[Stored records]

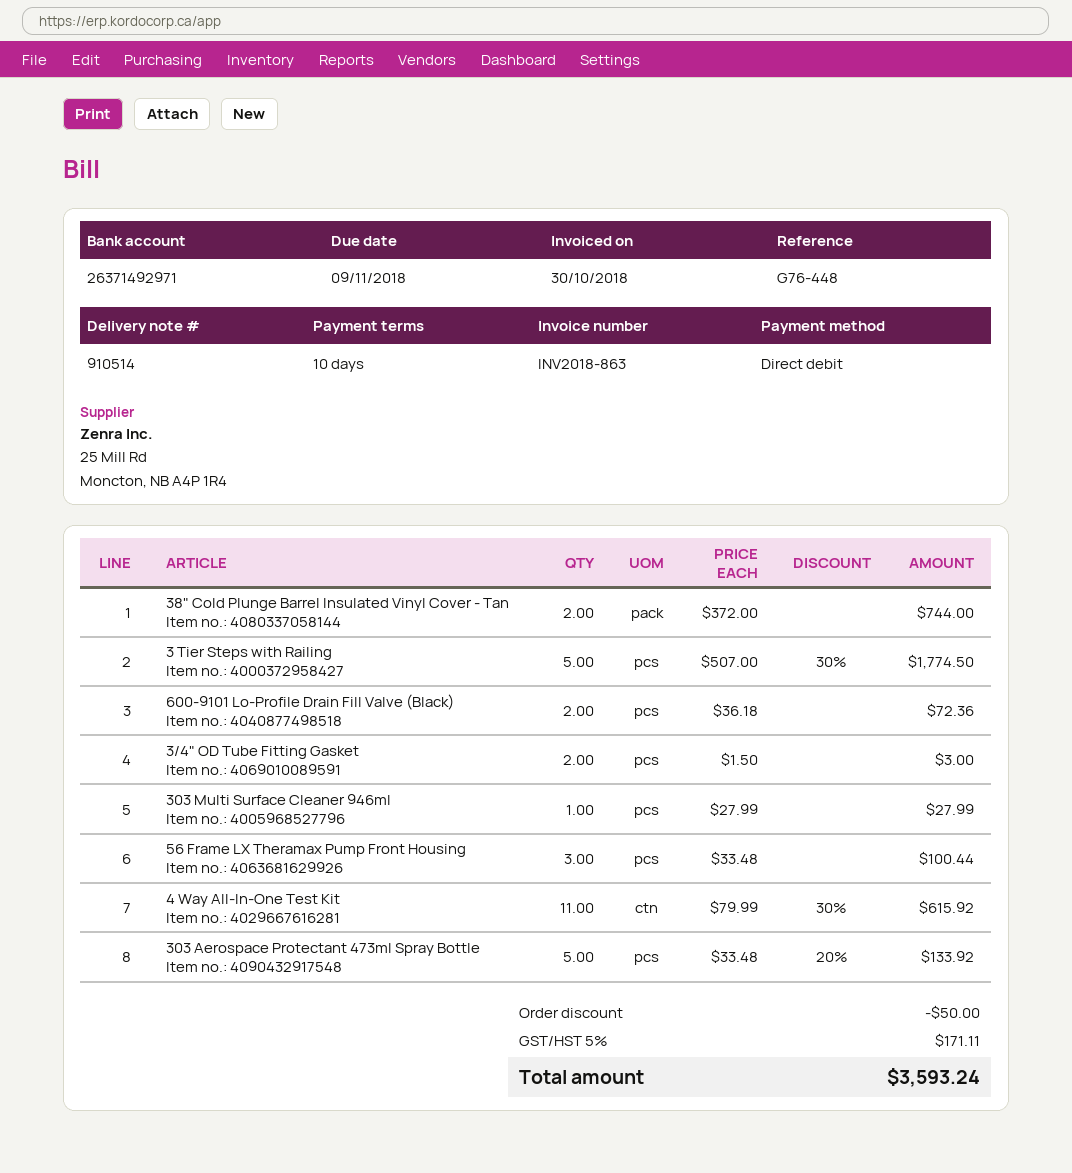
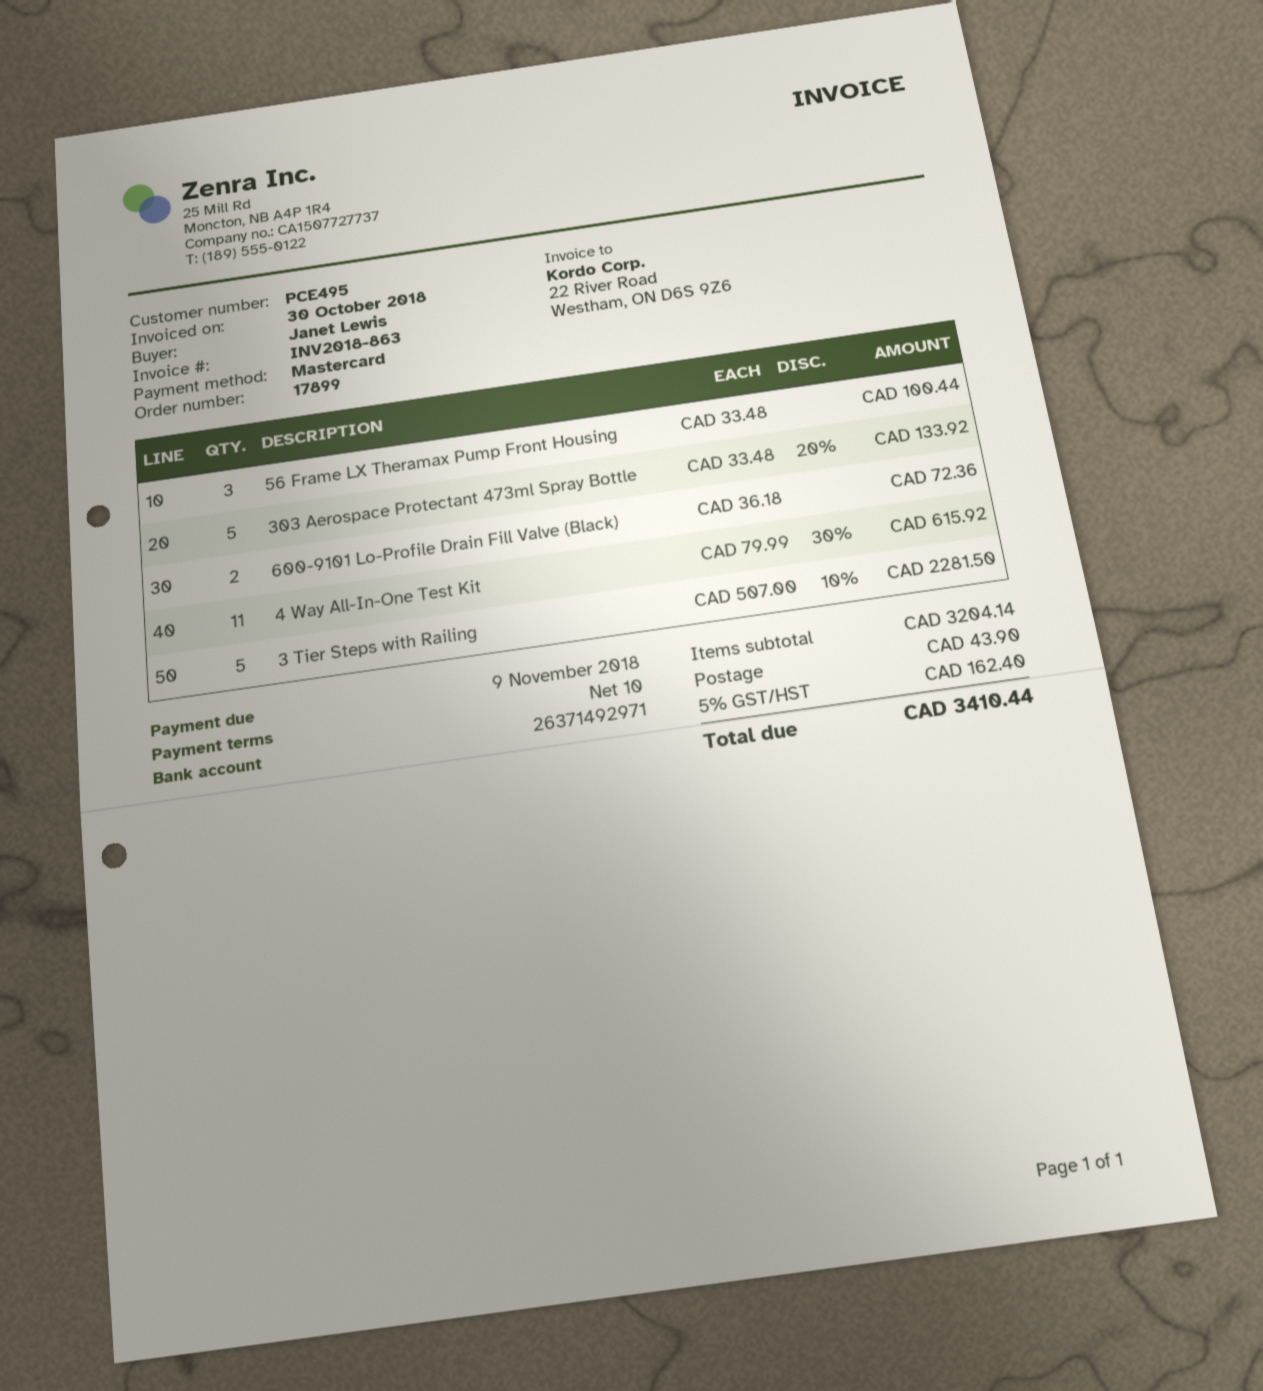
payment method: direct debit -> Mastercard
38" Cold Plunge Barrel Insulated Vinyl Cover - Tan: 2 x 372.00 = 744.00 -> none
3 Tier Steps with Railing: 5 x 507.00 - 30% = 1774.50 -> 5 x 507.00 - 10% = 2281.50
3/4" OD Tube Fitting Gasket: 2 x 1.50 = 3.00 -> none
303 Multi Surface Cleaner 946ml: 1 x 27.99 = 27.99 -> none
discount: 50.00 -> none
shipping: none -> 43.90
tax: 5% = 171.11 -> 5% = 162.40
total: 3593.24 -> 3410.44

Task prompt: Exclude images. Return the data above verbatim.

Written response:
payment method: direct debit -> Mastercard
38" Cold Plunge Barrel Insulated Vinyl Cover - Tan: 2 x 372.00 = 744.00 -> none
3 Tier Steps with Railing: 5 x 507.00 - 30% = 1774.50 -> 5 x 507.00 - 10% = 2281.50
3/4" OD Tube Fitting Gasket: 2 x 1.50 = 3.00 -> none
303 Multi Surface Cleaner 946ml: 1 x 27.99 = 27.99 -> none
discount: 50.00 -> none
shipping: none -> 43.90
tax: 5% = 171.11 -> 5% = 162.40
total: 3593.24 -> 3410.44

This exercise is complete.